• **Records for this exercise**
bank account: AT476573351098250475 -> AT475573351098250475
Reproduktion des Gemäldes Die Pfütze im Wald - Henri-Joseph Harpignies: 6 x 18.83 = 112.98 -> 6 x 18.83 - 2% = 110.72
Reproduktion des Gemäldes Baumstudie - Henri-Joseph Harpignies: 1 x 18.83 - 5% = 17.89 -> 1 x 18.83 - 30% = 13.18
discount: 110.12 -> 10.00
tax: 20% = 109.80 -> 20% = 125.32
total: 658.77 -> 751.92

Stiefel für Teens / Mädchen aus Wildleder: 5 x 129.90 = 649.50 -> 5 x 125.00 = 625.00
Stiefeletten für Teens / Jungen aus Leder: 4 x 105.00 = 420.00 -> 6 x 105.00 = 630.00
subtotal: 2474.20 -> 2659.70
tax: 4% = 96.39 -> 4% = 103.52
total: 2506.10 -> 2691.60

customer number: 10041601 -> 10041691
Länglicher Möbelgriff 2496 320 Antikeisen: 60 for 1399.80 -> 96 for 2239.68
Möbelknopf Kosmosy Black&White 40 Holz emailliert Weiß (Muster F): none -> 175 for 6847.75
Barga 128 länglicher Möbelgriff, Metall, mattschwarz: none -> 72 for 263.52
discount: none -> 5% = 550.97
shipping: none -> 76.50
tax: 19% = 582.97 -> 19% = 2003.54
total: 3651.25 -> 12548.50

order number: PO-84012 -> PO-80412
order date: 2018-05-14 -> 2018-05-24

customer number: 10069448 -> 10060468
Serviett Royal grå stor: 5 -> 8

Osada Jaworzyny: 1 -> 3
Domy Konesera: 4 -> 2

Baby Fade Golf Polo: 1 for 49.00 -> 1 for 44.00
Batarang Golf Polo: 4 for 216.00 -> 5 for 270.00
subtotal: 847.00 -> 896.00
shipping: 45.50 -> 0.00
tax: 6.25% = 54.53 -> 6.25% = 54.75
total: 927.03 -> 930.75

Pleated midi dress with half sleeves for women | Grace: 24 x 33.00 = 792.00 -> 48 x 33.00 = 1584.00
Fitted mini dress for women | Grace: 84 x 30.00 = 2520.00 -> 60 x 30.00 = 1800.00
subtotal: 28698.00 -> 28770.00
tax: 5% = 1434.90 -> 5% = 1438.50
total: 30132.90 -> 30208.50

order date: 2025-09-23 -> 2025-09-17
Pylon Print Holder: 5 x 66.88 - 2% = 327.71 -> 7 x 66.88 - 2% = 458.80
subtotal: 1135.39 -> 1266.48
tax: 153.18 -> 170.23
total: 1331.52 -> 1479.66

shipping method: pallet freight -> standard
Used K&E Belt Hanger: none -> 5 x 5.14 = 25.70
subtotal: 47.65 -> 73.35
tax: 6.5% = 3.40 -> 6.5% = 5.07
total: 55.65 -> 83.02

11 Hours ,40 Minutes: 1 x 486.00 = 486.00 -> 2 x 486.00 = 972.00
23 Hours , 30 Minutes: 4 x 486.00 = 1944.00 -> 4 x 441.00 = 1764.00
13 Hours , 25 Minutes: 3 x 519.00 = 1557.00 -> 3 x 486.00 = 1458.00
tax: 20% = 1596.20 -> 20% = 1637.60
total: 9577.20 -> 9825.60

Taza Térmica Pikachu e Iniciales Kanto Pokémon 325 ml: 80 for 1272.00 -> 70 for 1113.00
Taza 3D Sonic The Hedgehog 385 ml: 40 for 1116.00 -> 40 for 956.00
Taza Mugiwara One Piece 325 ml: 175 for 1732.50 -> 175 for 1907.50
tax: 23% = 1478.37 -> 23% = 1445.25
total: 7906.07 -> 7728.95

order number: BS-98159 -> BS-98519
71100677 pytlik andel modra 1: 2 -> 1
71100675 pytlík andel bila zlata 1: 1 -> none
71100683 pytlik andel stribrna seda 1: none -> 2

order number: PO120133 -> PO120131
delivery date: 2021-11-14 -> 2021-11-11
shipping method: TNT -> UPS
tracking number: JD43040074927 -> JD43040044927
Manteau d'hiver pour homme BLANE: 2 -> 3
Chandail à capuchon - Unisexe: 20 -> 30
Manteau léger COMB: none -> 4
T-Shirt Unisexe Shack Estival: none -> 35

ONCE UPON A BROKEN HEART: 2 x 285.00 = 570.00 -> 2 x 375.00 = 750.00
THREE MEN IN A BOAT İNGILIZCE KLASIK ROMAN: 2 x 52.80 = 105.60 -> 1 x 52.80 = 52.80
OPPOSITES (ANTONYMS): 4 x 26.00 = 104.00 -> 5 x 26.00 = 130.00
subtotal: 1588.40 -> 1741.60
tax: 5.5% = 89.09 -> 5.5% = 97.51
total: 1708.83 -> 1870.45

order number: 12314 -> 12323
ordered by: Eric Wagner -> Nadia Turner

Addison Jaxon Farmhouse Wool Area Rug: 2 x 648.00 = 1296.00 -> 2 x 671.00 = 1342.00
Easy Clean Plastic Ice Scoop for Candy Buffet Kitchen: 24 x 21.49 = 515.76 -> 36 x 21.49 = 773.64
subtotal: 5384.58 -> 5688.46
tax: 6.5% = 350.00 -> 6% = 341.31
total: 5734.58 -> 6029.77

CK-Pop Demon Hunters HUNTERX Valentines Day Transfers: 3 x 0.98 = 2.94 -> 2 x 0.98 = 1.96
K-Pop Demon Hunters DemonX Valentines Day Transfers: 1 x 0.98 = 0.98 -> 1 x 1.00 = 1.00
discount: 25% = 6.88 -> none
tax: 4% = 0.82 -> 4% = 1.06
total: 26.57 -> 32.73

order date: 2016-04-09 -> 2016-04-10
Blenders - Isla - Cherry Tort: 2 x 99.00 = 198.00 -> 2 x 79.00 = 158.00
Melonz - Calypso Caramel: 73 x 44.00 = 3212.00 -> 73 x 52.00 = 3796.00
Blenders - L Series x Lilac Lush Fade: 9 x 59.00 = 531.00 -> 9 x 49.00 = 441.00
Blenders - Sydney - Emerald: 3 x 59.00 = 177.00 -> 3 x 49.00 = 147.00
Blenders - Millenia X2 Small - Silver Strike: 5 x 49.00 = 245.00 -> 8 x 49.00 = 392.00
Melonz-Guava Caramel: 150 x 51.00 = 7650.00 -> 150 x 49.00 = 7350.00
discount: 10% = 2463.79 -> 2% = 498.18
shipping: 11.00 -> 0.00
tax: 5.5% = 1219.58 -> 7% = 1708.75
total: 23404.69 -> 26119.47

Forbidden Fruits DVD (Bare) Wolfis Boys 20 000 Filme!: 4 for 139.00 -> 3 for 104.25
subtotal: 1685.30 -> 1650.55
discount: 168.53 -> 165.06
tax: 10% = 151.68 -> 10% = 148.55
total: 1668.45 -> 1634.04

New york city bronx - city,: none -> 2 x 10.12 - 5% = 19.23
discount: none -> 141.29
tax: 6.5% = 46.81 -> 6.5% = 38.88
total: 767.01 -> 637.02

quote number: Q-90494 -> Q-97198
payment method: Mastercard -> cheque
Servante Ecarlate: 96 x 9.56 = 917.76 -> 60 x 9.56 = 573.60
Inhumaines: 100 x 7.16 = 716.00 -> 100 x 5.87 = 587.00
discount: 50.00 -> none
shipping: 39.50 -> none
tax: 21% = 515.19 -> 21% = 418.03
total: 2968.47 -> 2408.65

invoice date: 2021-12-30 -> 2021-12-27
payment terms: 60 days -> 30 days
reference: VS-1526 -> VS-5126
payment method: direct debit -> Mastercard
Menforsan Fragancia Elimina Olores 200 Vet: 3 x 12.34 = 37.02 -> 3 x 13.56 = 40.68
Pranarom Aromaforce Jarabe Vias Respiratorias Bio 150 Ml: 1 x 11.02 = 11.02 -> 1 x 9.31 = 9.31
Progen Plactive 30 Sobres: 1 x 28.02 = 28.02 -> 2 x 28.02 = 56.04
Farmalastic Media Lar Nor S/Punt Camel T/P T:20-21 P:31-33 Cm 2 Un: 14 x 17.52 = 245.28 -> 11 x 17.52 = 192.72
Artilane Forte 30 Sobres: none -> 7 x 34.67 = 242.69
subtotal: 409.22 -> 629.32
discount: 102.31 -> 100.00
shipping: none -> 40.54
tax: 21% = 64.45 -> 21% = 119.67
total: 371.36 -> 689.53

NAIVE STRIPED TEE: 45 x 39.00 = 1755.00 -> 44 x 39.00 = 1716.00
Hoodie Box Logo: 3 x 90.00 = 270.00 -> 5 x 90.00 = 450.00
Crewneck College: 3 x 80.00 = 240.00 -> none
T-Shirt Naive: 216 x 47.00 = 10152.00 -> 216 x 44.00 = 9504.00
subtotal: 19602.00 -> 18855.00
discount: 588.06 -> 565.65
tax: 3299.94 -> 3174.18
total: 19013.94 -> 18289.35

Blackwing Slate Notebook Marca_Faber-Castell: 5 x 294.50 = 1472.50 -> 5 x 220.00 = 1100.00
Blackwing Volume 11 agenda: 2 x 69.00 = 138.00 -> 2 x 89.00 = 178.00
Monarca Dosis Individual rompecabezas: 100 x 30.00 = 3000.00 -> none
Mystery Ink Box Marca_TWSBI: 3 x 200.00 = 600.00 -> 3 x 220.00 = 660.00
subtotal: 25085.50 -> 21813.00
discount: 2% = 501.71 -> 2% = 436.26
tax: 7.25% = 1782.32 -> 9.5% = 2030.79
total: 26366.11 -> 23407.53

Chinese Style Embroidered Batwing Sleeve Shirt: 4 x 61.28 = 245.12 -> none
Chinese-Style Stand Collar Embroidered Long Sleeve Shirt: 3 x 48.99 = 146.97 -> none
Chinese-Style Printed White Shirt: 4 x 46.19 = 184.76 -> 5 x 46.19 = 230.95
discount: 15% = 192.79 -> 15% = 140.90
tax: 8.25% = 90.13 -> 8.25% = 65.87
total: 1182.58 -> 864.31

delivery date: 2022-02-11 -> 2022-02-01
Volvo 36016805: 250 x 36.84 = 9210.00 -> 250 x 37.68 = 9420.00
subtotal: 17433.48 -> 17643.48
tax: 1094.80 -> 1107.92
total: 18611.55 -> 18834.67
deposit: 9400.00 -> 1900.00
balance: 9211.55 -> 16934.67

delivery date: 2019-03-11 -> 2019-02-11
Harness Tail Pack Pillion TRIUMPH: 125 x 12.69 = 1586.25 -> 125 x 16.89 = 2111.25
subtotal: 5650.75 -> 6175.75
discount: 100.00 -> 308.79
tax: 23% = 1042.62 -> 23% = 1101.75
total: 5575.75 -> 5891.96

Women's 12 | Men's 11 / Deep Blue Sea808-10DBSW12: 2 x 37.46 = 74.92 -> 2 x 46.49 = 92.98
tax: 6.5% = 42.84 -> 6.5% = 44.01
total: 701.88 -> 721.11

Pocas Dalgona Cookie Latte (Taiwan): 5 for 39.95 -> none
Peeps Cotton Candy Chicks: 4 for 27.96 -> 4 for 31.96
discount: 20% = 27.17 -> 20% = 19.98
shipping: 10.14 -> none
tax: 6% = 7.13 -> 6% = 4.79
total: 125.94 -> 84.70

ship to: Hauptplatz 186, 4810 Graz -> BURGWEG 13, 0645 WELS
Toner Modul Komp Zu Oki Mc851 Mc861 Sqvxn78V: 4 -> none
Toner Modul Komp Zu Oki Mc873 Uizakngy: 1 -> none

• **Aim of the task**
Set down, from the entries above, exactly the lines from the one with "total: 26.57 -> 32.73" up to and including the one with "Melonz - Calypso", and no other lines.

• **Solution to the exercise**
total: 26.57 -> 32.73

order date: 2016-04-09 -> 2016-04-10
Blenders - Isla - Cherry Tort: 2 x 99.00 = 198.00 -> 2 x 79.00 = 158.00
Melonz - Calypso Caramel: 73 x 44.00 = 3212.00 -> 73 x 52.00 = 3796.00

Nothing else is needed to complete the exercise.